Christianity never understood itself to be anti-rational. The early Christian Apologists (Greek for defense) wrote to Emperors and debated philosophers, making a rational defense of the Church. Historically, when Christianity spread throughout the Roman Empire they dialogued with all sorts of philosophies, but never with other religions. They saw Christianity as reasonable precisely because of Jesus, revealed in the prologue to John's Gospel with the Greek word Logos. Logos in Greek is a heavy word, it means: reason, order, structure of intelligibility, as well as idea, and word. This is where we get our suffix –logy for most of our sciences (Biology, Geology, Psychology, Theology, etc.). John uses this word logos as the name of the Second Person of the Trinity, Jesus, the reason and the word of God: “In the beginning was the Word (logos), and the Word was with God, and the Word was God. All things came to be through him" (Jn 1:1-3).
John's Gospel says that God created through his Logos, his word (thought, idea, rationality), imbuing "all things" with intelligibility. Let's take a quick pause and apply that to science. The natural sciences are possible because Nature is knowable. Intelligent creatures can know it precisely because of its logos, its rational ordering. Einstein marveled at how the universe was knowable by our human minds instead of being unintelligible. John tells us that the logos behind the created order is the Person, the Word made flesh, Jesus Christ. The Byzantine Emperor Manuel II, quoted in Pope Benedict’s famous Regensburg Address, said: “Not to act reasonably (with logos) is contrary to the nature of God.”
Natural belief concerns things of this world on level with humanity, but the object of faith is above Nature, it is supernatural, and thus its object- God and his revelation- is well above unaided human reason. How can we plumb the depths of God? Reason can point to the existence of the divine, but to know the inner life of God, to comprehend Him, is simply impossible for us. God had to reveal Himself to us. This divine self-disclosure, what we call revelation, is what the sacred science of Theology studies, applying human reason to divine revelation in a systematic way to arrive at truth. Faith and reason are thus two paths to knowing the one reality we all share.

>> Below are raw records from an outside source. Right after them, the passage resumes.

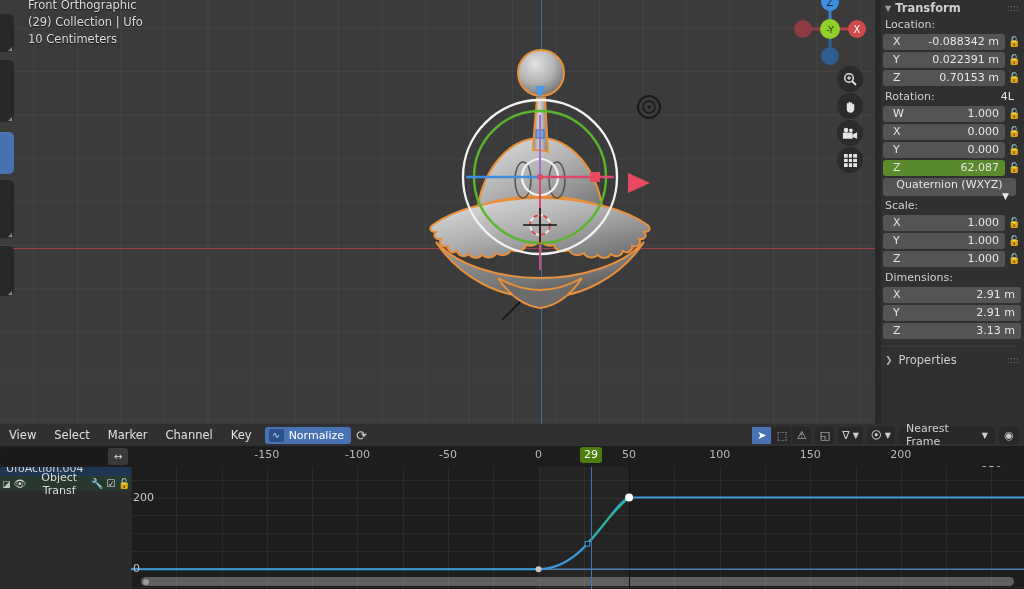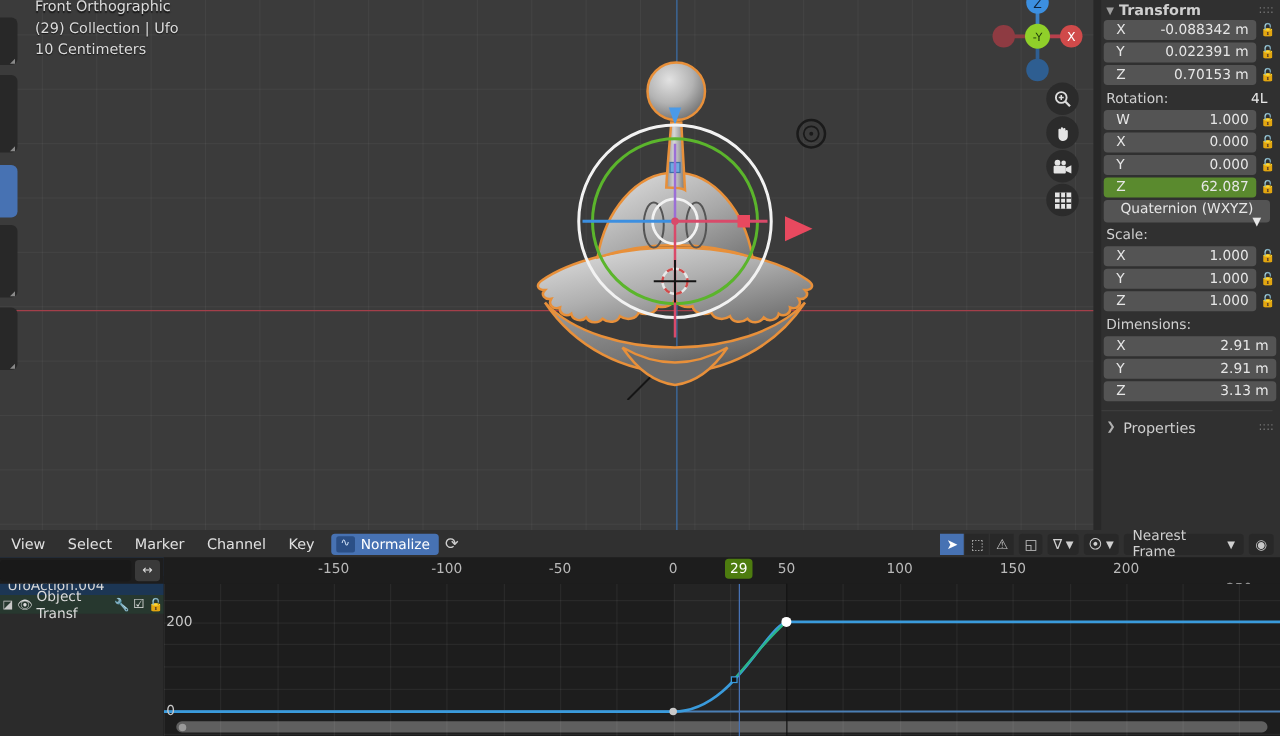--- a/index.html
+++ b/index.html
@@ -307,6 +307,7 @@
       <span style="margin-left:auto;color:#7a7a7a;font-size:9px;padding-right:5px;">::::</span>
     </div>
 
+    <div class="np-sub">Location:</div>
     <div class="fieldrow">
       <div class="field">
         <span class="lbl2">X</span>

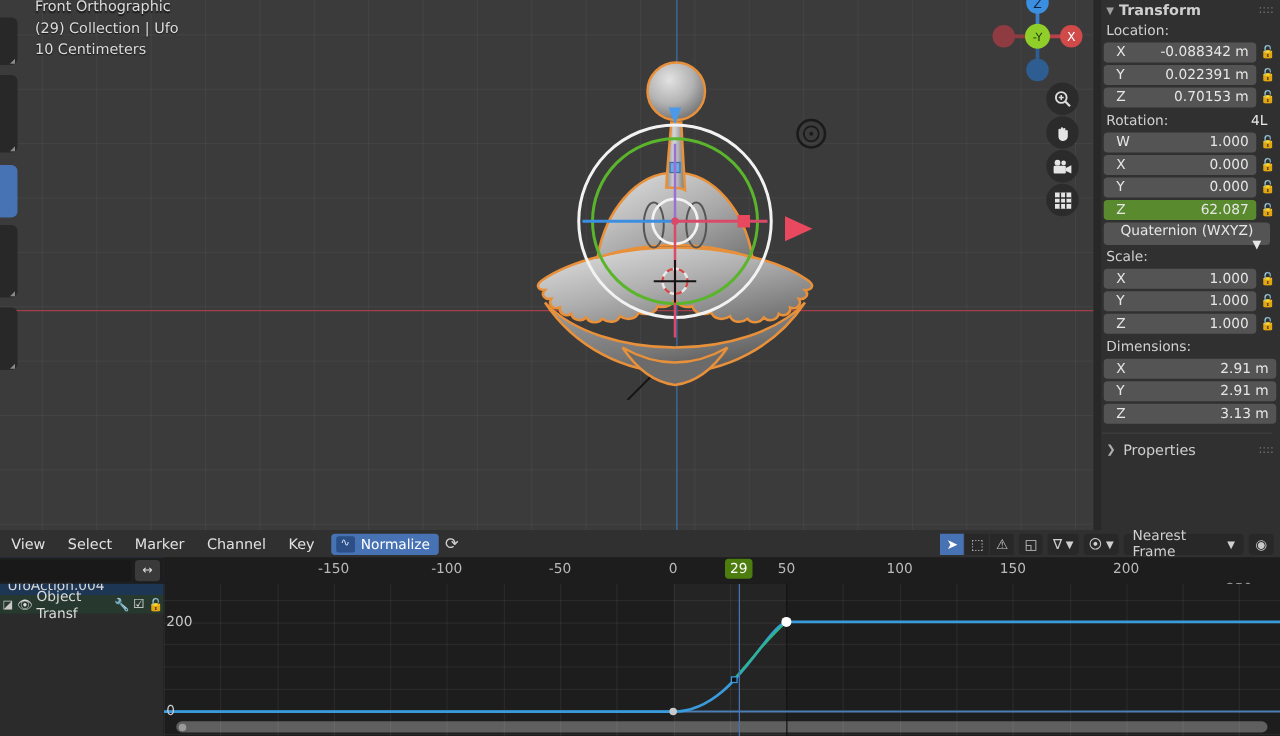--- a/index.html
+++ b/index.html
@@ -65,7 +65,7 @@
   .swapbtn{ width:20px; height:17px; background:#3a3a3a; border-radius:3px;
     color:#ddd; font-size:10px; display:flex;align-items:center;justify-content:center;}
   .chanrow{ height:15px; display:flex; align-items:center; font-size:11px;
-    padding-left:2px; gap:3px; color:#dcdcdc; }
+    padding-left:2px; gap:3px; color:#dcdcdc;text-align:center; }
   .chanrow.obj{ background:#2a4e7e; color:#fff; }
   .chanrow.act{ background:#1c3654; color:#d7d7d7; padding-left:6px; }
   .chanrow.grp{ background:#27382f; color:#dcdcdc; }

In John 20:24-29, the story of Doubting Thomas illustrates this brilliantly. Thomas saw Jesus die. When the Apostles report Jesus rose, he refused to believe it: “Unless I see in his hands the print of the nails… I will not believe.” When Jesus stands before Thomas he says, “See my hands… do not be faithless, but believing.” Thomas then exclaims, “My Lord and my God!” Seeing the Risen Lord for himself was the rational proof of not just his resurrection, but of his claim to divinity. Thomas now sees for himself the risen Jesus and has faith that Jesus is the Son of God. Then Jesus speaks about us: “Have you believed because you have seen me? Blessed are those who have not seen and yet believe.”

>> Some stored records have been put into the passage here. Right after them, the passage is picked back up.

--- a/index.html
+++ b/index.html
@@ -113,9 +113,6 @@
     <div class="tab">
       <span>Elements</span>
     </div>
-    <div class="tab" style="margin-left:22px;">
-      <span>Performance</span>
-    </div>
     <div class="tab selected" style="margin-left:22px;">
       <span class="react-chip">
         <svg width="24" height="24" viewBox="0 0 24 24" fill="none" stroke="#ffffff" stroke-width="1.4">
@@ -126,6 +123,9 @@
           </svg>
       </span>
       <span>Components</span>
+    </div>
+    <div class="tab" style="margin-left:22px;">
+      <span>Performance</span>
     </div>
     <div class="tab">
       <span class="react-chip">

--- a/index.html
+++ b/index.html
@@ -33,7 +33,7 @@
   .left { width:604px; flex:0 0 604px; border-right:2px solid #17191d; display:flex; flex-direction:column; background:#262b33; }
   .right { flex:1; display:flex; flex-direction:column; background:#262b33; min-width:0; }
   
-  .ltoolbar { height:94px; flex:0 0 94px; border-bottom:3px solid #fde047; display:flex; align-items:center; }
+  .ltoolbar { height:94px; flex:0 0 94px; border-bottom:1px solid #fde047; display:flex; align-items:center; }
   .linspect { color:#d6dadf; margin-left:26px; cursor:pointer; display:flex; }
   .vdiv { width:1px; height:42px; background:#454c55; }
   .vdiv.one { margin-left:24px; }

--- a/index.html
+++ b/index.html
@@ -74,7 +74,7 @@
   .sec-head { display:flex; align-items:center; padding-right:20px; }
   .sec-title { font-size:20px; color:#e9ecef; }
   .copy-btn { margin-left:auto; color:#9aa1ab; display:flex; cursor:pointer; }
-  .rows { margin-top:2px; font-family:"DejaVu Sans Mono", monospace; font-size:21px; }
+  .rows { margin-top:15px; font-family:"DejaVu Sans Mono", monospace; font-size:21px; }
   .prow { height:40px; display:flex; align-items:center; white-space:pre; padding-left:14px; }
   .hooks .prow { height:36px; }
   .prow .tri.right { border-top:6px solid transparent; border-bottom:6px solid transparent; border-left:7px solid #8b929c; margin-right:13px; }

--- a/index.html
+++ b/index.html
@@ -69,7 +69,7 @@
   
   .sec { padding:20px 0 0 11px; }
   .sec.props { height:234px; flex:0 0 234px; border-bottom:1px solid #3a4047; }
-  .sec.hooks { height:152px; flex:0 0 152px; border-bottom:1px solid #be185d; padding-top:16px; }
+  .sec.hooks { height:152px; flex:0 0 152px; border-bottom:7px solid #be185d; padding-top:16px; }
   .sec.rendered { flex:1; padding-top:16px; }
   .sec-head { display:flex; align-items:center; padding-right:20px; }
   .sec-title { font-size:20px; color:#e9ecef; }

Faith in Jesus Christ means trust what he says about himself as well as to entrust one’s life to Him. He is the Logos of God, the “mediator between God and man,” the “image of the invisible God” (Col 1:15). Because Jesus is the Word made flesh (Cf. Jn 1:14), he could say to his Apostles, “If you have seen me, you have seen the Father” (Jn 14:9) and John could say about him: “No one has ever seen God; the only Son, who is in the bosom of the Father, he has made him known” (Jn 1:18).
John concludes his gospel by saying, “This is the [beloved] disciple who is bearing witness to these things, and who has written these things; and we know that his testimony is true” (21:24).

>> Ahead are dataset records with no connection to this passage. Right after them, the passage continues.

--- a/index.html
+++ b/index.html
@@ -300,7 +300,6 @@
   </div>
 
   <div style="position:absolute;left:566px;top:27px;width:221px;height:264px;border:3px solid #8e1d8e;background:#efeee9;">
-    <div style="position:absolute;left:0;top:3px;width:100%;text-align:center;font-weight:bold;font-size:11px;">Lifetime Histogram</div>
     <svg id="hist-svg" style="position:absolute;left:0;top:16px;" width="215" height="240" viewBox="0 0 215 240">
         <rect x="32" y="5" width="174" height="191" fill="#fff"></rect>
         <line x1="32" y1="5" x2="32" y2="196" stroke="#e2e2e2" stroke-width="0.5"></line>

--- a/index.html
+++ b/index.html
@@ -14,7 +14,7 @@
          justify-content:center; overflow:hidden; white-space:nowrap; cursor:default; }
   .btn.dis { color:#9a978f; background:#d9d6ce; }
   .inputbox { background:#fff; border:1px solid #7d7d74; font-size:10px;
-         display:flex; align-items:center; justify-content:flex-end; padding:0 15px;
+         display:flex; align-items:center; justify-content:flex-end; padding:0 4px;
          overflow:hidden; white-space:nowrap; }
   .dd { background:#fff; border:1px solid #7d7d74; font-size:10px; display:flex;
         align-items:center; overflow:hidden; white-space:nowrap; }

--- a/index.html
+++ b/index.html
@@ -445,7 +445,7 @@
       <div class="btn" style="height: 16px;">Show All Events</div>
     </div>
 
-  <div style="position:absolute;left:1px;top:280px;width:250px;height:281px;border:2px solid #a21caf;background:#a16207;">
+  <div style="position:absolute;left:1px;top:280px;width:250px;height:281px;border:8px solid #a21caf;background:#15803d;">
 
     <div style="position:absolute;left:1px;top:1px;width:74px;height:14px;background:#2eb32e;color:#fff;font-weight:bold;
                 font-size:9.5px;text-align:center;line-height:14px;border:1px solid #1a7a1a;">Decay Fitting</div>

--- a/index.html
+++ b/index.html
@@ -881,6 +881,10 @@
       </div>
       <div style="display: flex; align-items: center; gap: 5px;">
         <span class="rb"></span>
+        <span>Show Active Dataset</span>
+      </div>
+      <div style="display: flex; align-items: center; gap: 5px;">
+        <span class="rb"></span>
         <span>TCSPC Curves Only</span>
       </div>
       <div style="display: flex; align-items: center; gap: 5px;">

Faith is not opposed to reason, but it is also not the same thing as reason. It is the ability to believe in God and what God has revealed to us. Faith expands our ability to know by sharing in the science of the saints, in their experiences, and in what they have seen. This is why St Paul says that "Faith comes by hearing" and why the old prophet tells us that "the Righteous will live by faith."